WHAT THE EXERCISE ASKS:
Pull every line holding the word "Ideal" from the data below and copy it.

RECORDS PROVIDED:
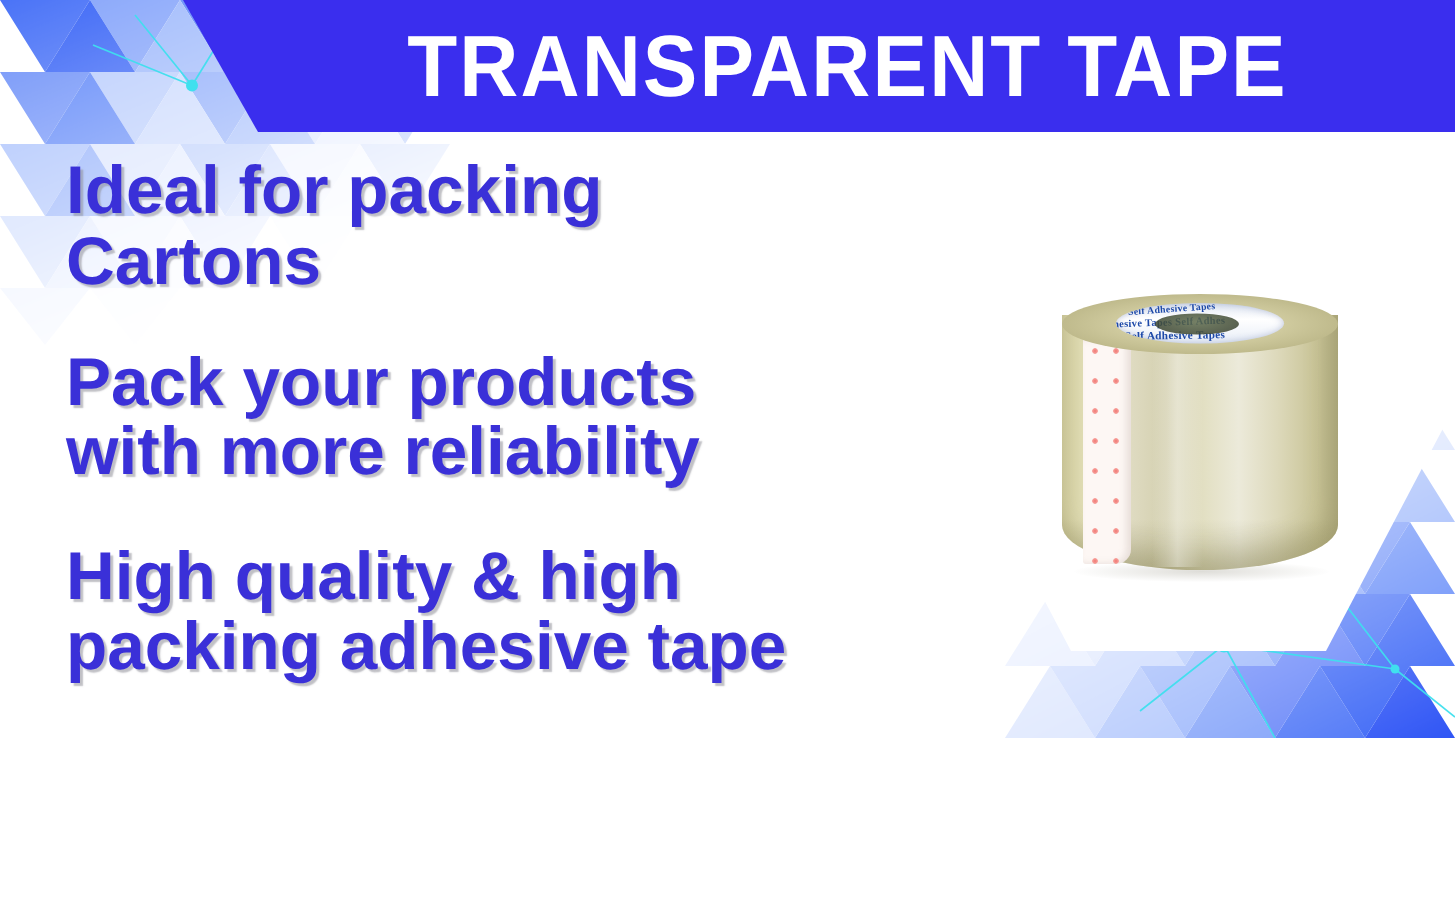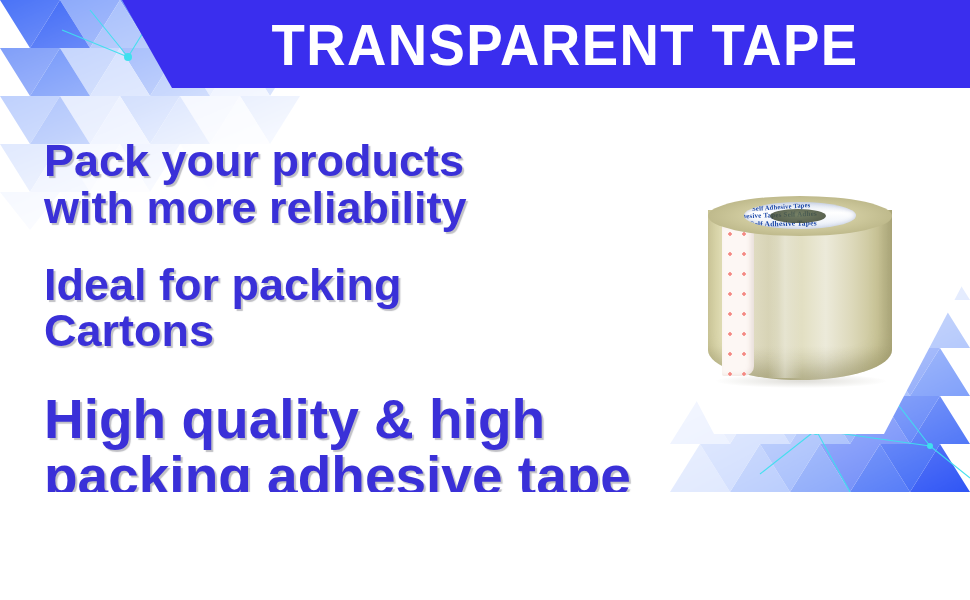--- a/index.html
+++ b/index.html
@@ -43,21 +43,21 @@
     color:#3a30d8;
     font-weight:bold;
     line-height:1.04;
     text-shadow:2px 2px 1px rgba(140,140,150,0.55);
     margin:0 0 30px 0;
   }
   .copy-block:last-child{margin-bottom:0;}
   .copy-line{display:block;white-space:nowrap;}
   #copy-block-0{font-size:45px;}
   #copy-block-1{font-size:45px;margin-top:34px;}
-  #copy-block-2{font-size:55px;margin-top:36px;}
+  #copy-block-2{font-size:45px;margin-top:36px;}
 
   
   #product-area{
     position:absolute;left:628px;top:118px;width:342px;height:320px;z-index:2;
   }
   #product-hexagon{position:absolute;left:0;top:0;width:342px;height:320px;}
 
   #tape-roll{
     position:absolute;left:80px;top:78px;width:184px;height:192px;
   }
@@ -270,27 +270,27 @@
     <circle cx="176" cy="198" r="5" fill="#3fe0ee"></circle>
     <circle cx="290" cy="214" r="3" fill="#3fe0ee"></circle>
   </svg>
 
   <svg id="header-banner" viewBox="0 0 970 90" preserveAspectRatio="none">
     <polygon points="122,0 970,0 970,88 172,88" fill="#3a2eee"></polygon>
   </svg>
   <div id="header-title">TRANSPARENT TAPE</div>
 
   <div id="copy-list">
+    <div class="copy-block" id="copy-block-0">
+      <span class="copy-line">Ideal for packing</span>
+      <span class="copy-line">Cartons</span>
+    </div>
     <div class="copy-block" id="copy-block-1">
       <span class="copy-line">Pack your products</span>
       <span class="copy-line">with more reliability</span>
-    </div>
-    <div class="copy-block" id="copy-block-0">
-      <span class="copy-line">Ideal for packing</span>
-      <span class="copy-line">Cartons</span>
     </div>
     <div class="copy-block" id="copy-block-2">
       <span class="copy-line">High quality &amp; high</span>
       <span class="copy-line">packing adhesive tape</span>
     </div>
   </div>
 
   <div id="product-area">
     <svg id="product-hexagon" viewBox="0 0 342 320" preserveAspectRatio="none">
       <polygon points="86,4 256,4 338,160 256,316 86,316 4,160" fill="#ffffff"></polygon>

RESPONSE FOR THIS EXERCISE:
+      <span class="copy-line">Ideal for packing</span>
-      <span class="copy-line">Ideal for packing</span>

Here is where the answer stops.